ASSIGNMENT: Take the line that contains "ABC_TRANSPORTERS | aveexpr: -0.0319" and every line after it in the material below, and quote them exactly.

++++ AVAILABLE DATA ++++

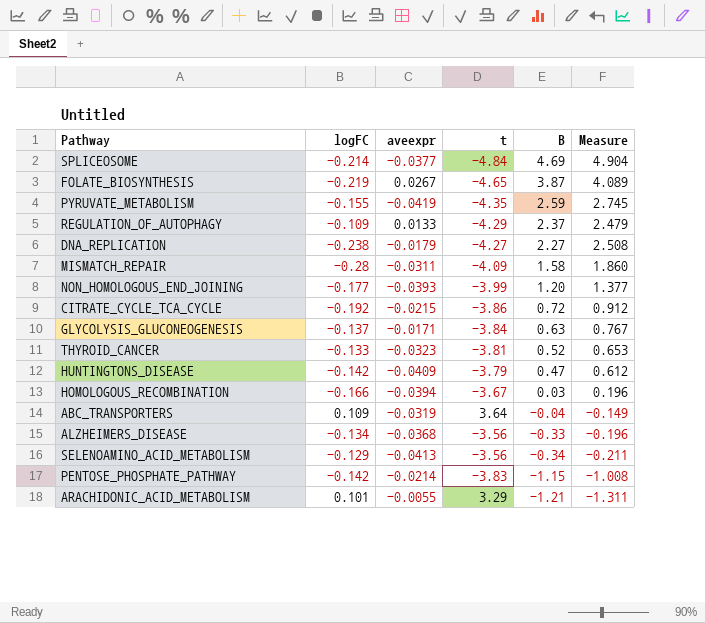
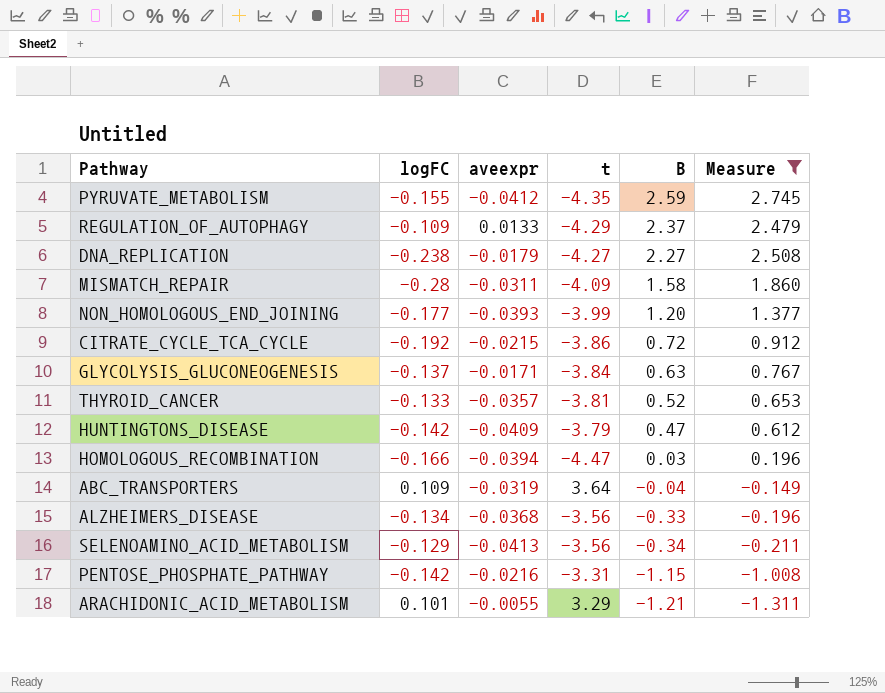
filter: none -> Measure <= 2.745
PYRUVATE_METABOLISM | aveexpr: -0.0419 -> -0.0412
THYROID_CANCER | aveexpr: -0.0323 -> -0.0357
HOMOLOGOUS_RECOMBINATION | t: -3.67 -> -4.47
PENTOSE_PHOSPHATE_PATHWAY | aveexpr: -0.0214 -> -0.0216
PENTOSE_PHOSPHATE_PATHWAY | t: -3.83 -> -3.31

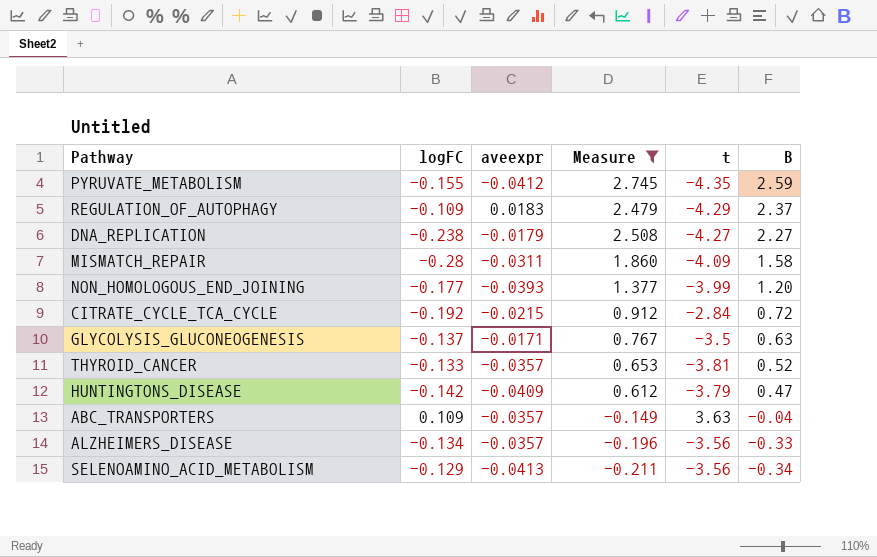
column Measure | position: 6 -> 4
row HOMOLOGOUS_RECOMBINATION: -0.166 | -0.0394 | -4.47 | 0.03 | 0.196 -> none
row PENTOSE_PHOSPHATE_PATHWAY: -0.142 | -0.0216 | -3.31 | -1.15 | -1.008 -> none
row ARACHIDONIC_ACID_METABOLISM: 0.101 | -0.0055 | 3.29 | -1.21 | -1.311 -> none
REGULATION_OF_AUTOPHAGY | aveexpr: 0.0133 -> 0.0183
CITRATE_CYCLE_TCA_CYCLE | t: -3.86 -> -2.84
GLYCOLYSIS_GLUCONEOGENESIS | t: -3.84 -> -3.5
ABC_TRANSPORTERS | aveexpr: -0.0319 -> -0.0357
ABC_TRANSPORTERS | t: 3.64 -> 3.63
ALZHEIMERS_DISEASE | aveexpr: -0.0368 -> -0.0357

++++

EXERCISE SOLUTION:
ABC_TRANSPORTERS | aveexpr: -0.0319 -> -0.0357
ABC_TRANSPORTERS | t: 3.64 -> 3.63
ALZHEIMERS_DISEASE | aveexpr: -0.0368 -> -0.0357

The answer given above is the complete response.